* _EXERCISE DIRECTIONS_:
Below is a block of records; reproduce all of them exactly and leave out any pictures.

§

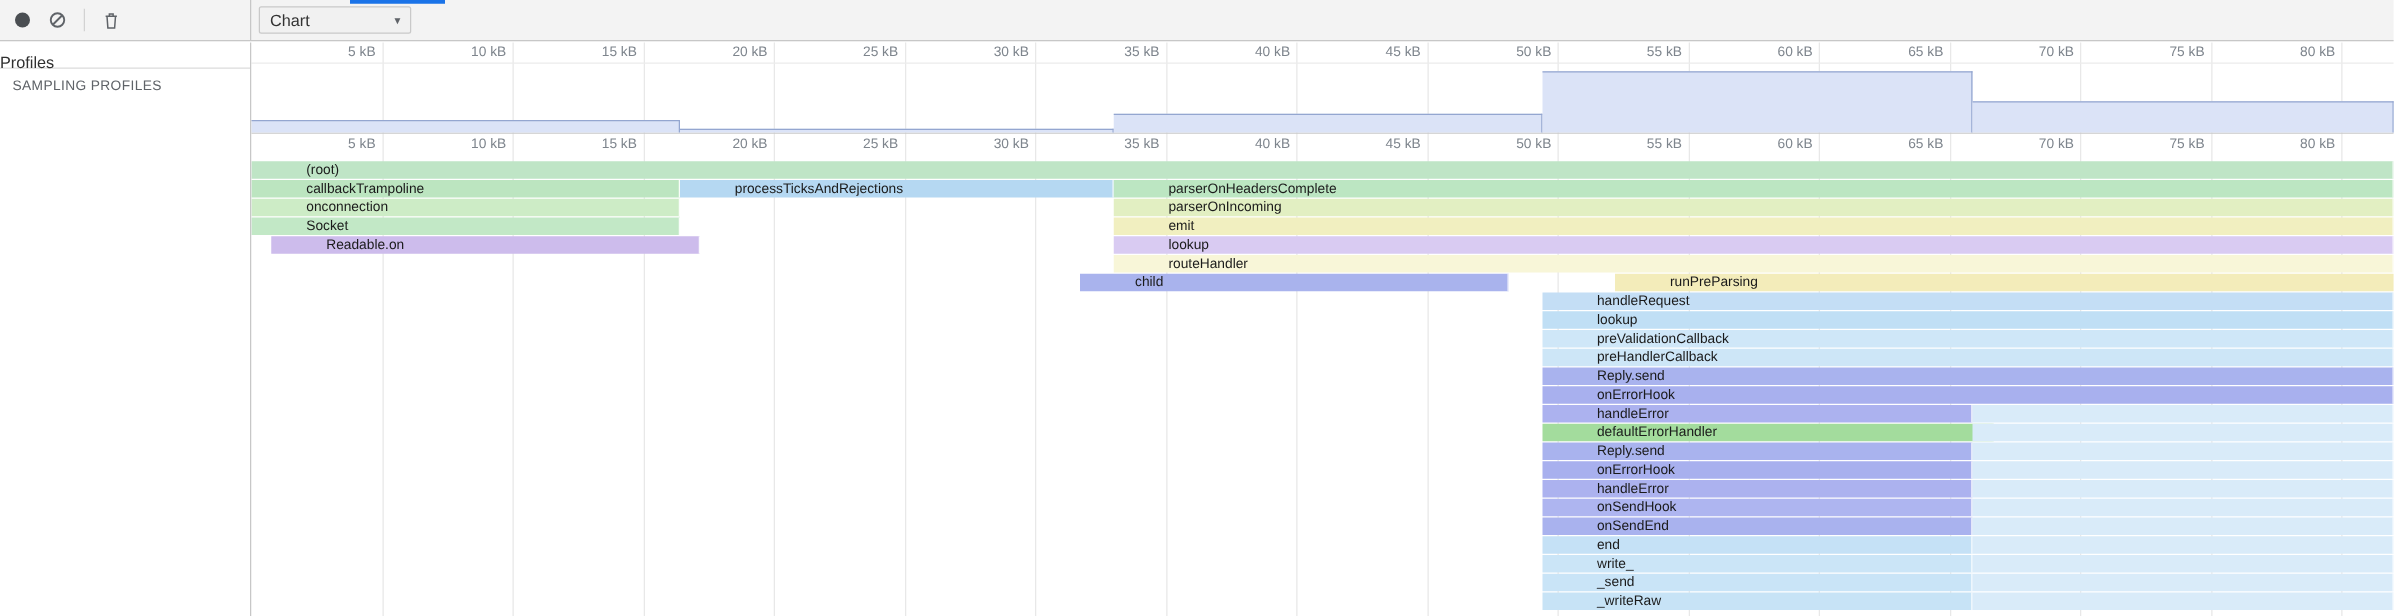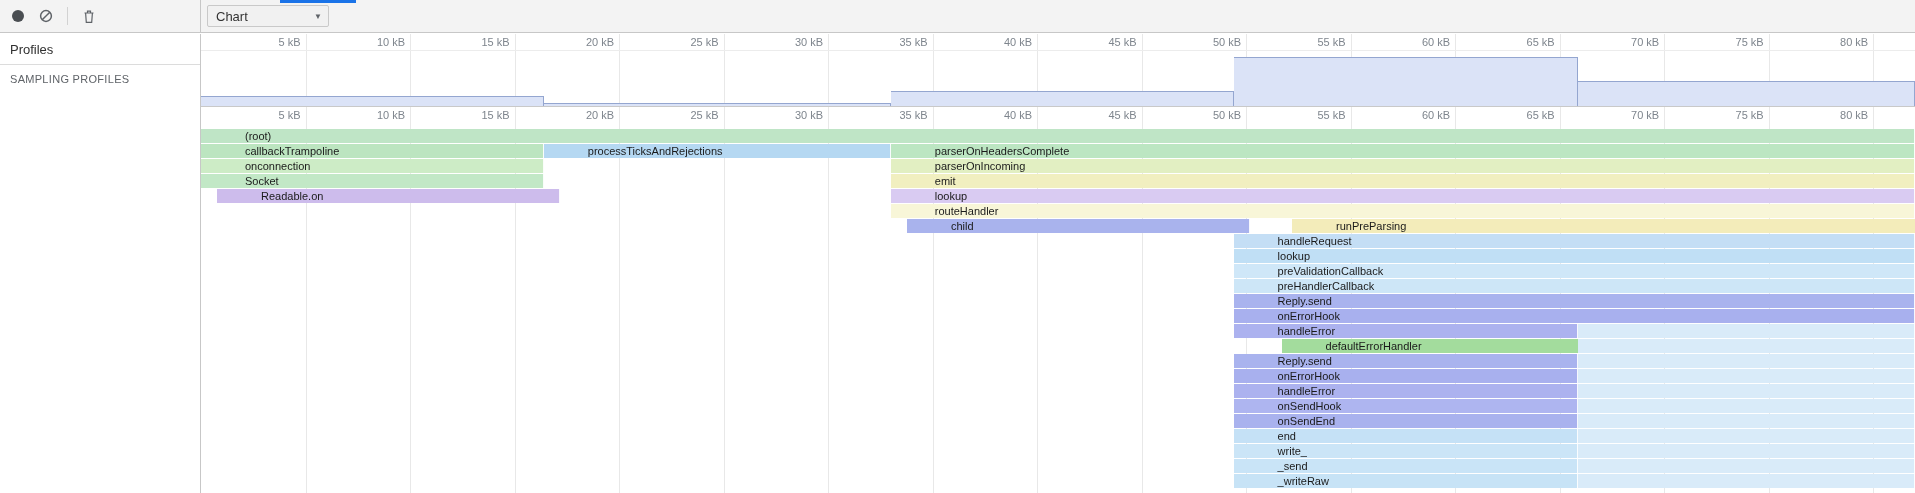"Profiles" .sidebar-title { height: 31px -> 21px; padding-left: 10px -> none }
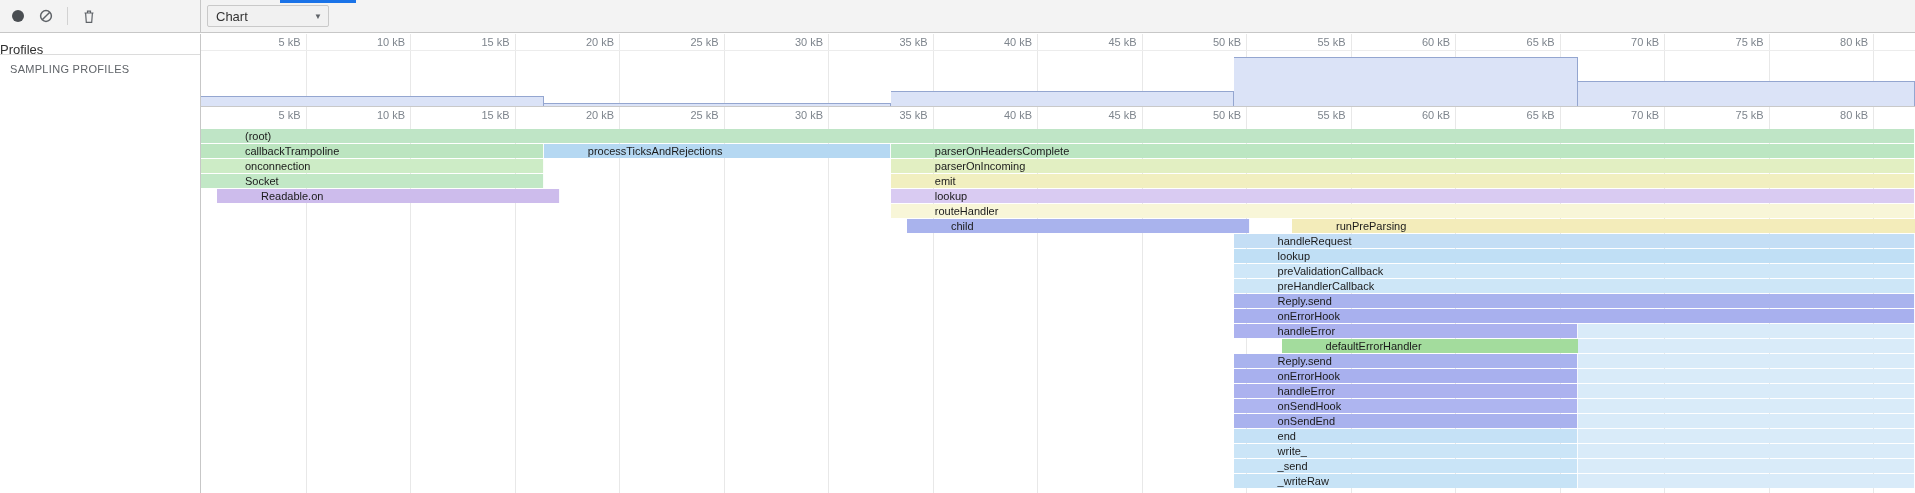"child" div.bar { left: 706px -> 663px }
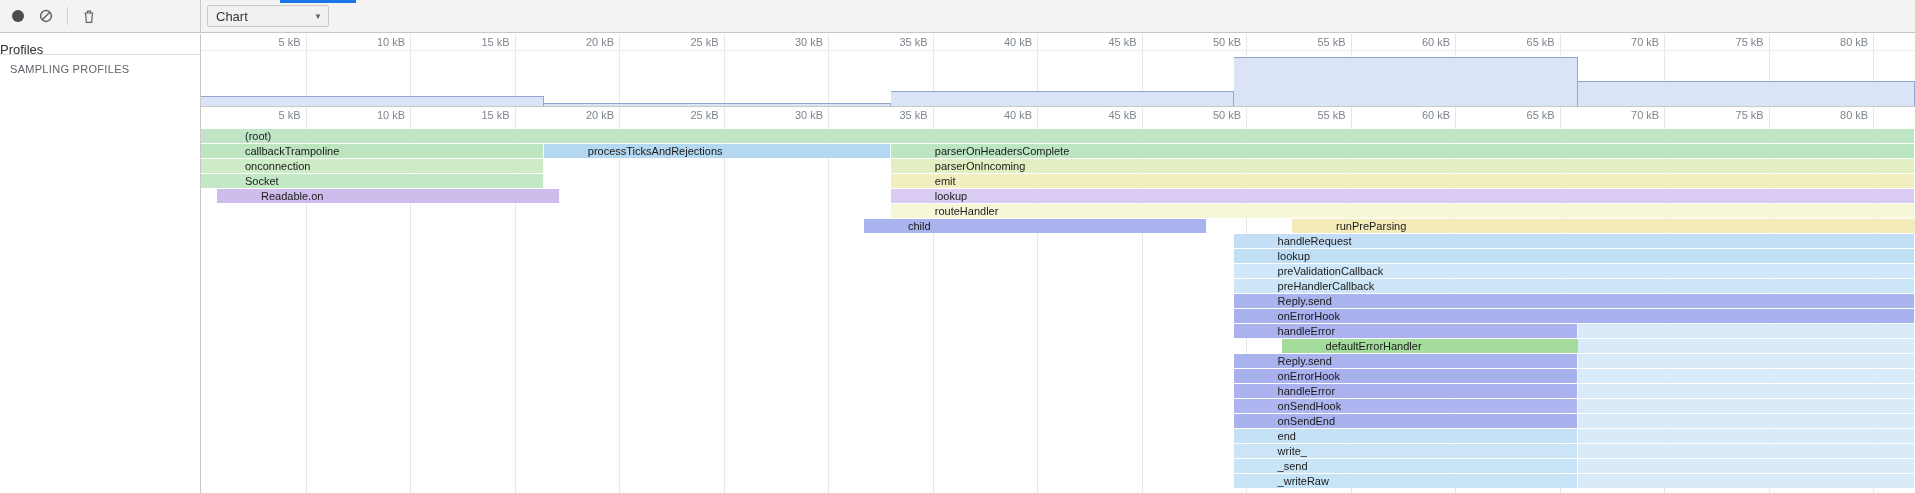"defaultErrorHandler" div.bar { margin-left: 48px -> none }
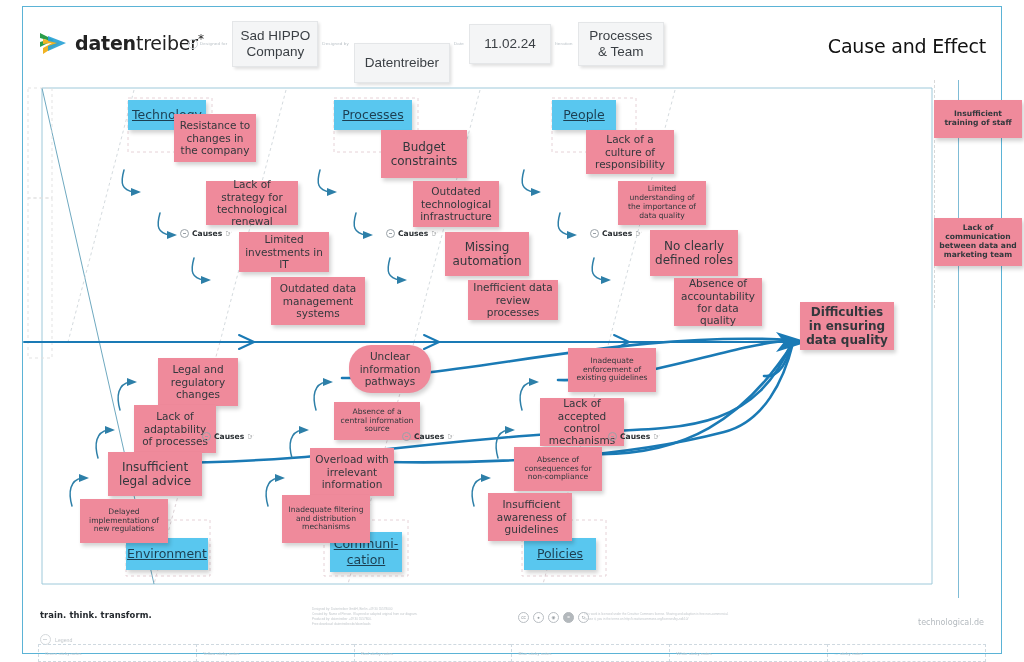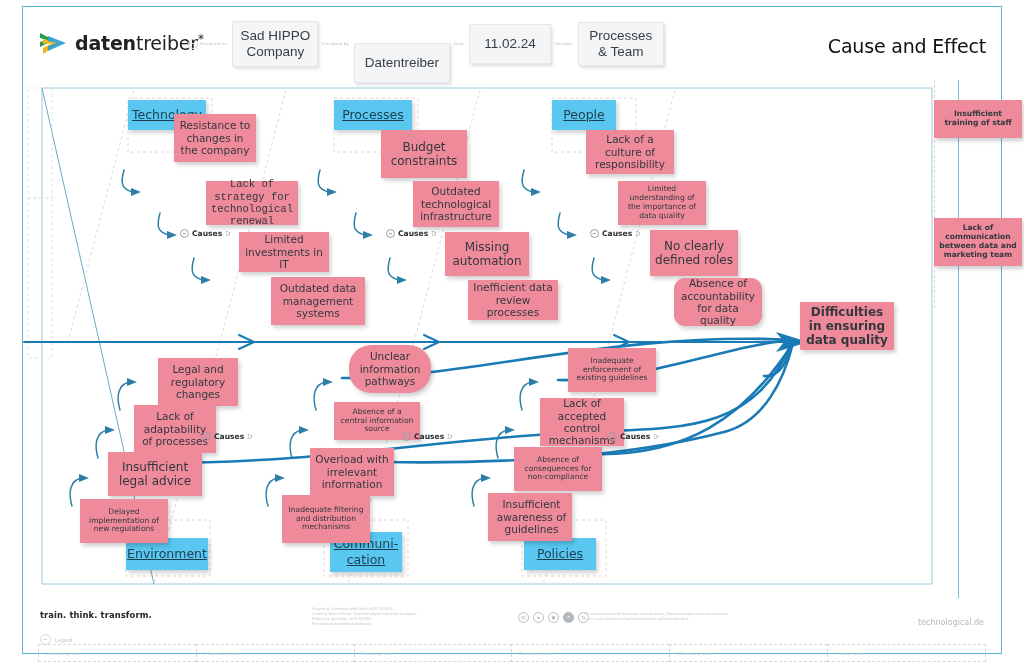"Lack of strategy for technological" div.note { font-family: Liberation Mono, monospace -> none }
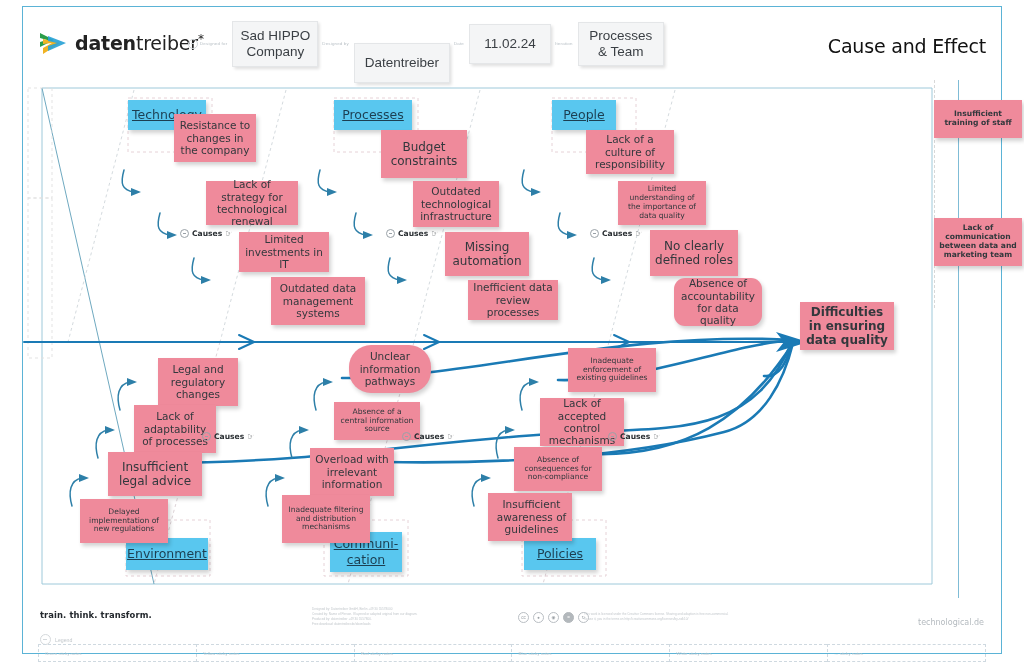"Absence of accountability for data" div.note { border-radius: 11px -> none }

§

* _TASK RESULT_:
"Profiles" .sidebar-title { height: 31px -> 21px; padding-left: 10px -> none }
"child" div.bar { left: 706px -> 663px }
"defaultErrorHandler" div.bar { margin-left: 48px -> none }
"Lack of strategy for technological" div.note { font-family: Liberation Mono, monospace -> none }
"Absence of accountability for data" div.note { border-radius: 11px -> none }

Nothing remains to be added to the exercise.